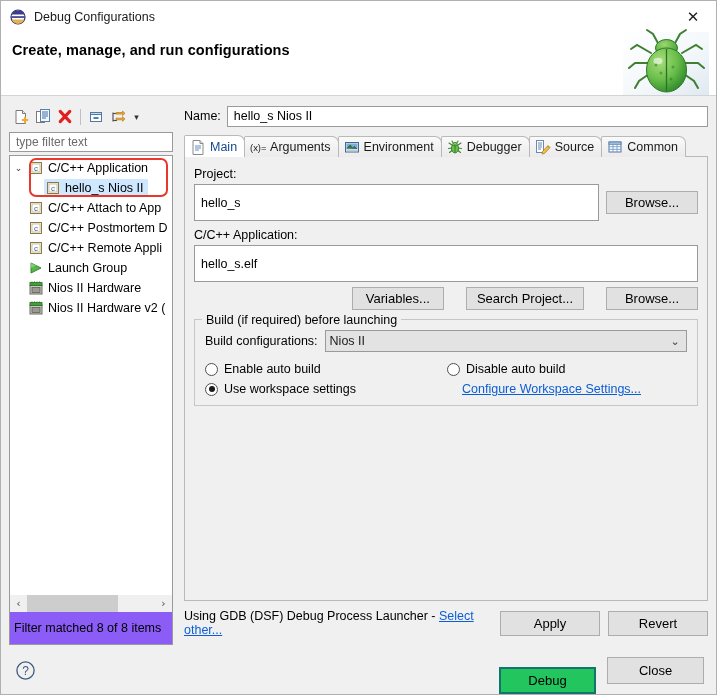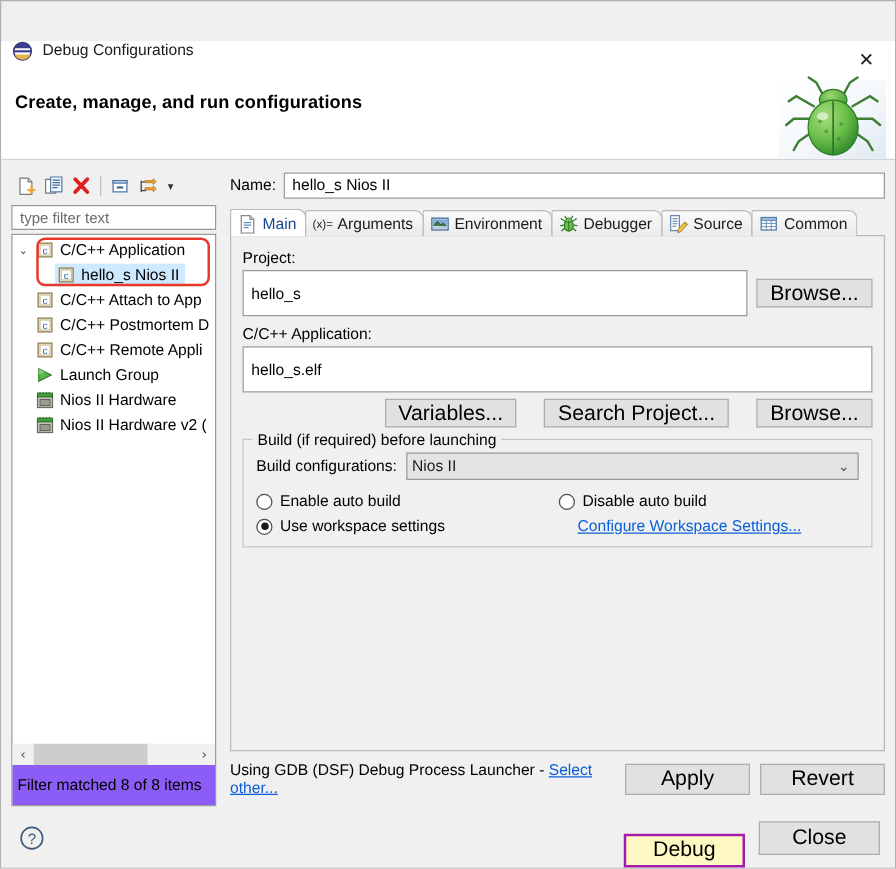--- a/index.html
+++ b/index.html
@@ -31,8 +31,8 @@
     height: 31px;
     background: #ffffff;
     display: flex;
-    flex: 0 0 auto;
-    margin-top: 32px;
+    align-items: center;
+    flex: 0 0 auto;
   }
   .titlebar-icon {
     width: 16px;

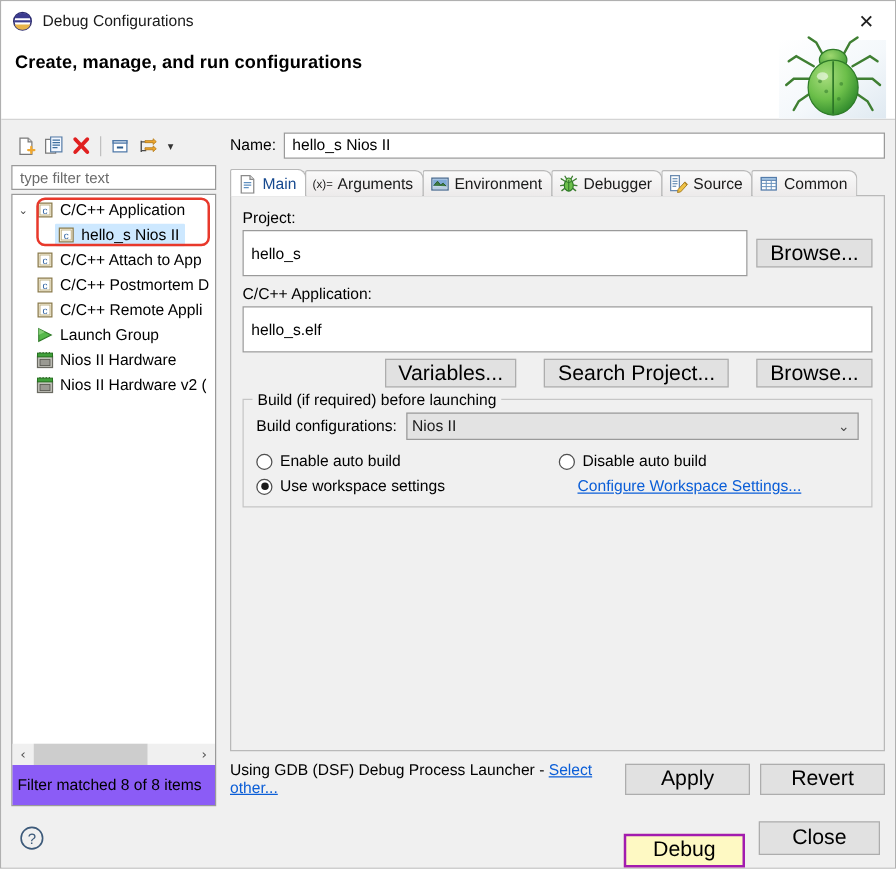--- a/index.html
+++ b/index.html
@@ -388,7 +388,7 @@
     border: 1px solid #adadad;
     background: #e1e1e1;
     font-family: "Liberation Sans", sans-serif;
-    font-size: 17px;
+    font-size: 13px;
     color: #000;
     box-sizing: border-box;
     cursor: default;

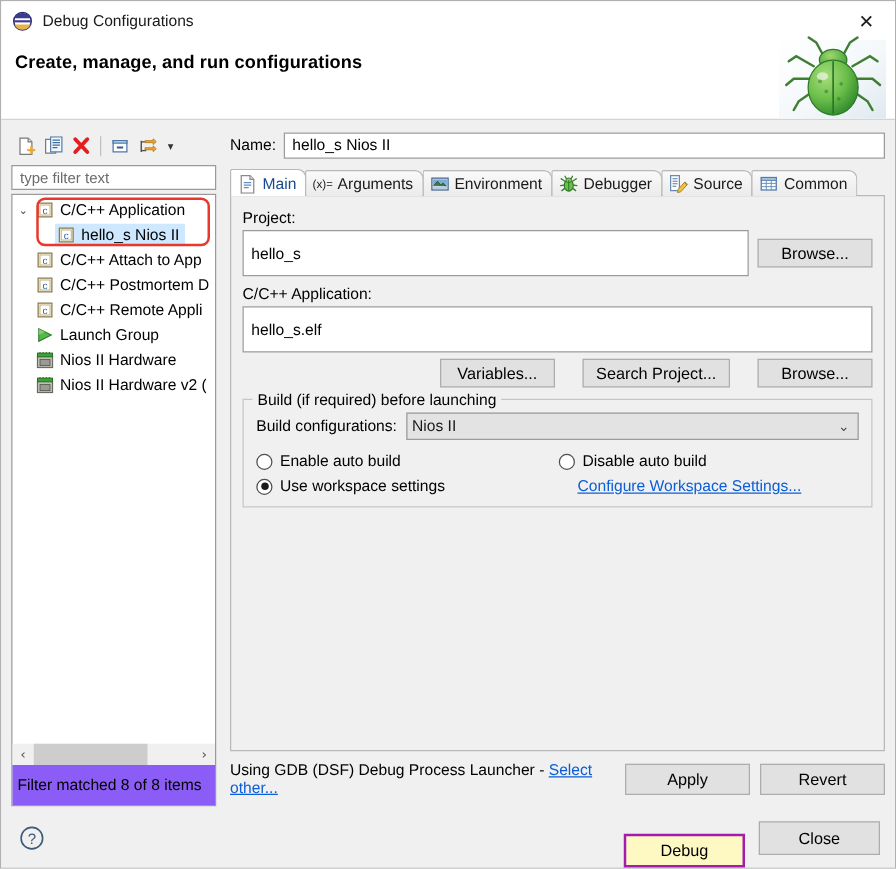--- a/index.html
+++ b/index.html
@@ -536,8 +536,8 @@
     height: 27px;
   }
   .btn.default {
-    border: 2px solid #a21caf;
-    background: #fef9c3;
+    border: 2px solid #0f766e;
+    background: #22c55e;
     margin-top: 20px;
   }
   .footer .btn + .btn { margin-left: 11px; }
_ _ _
The word "background" appears in some lines of the data; state how many such lines there are, and nothing further.

4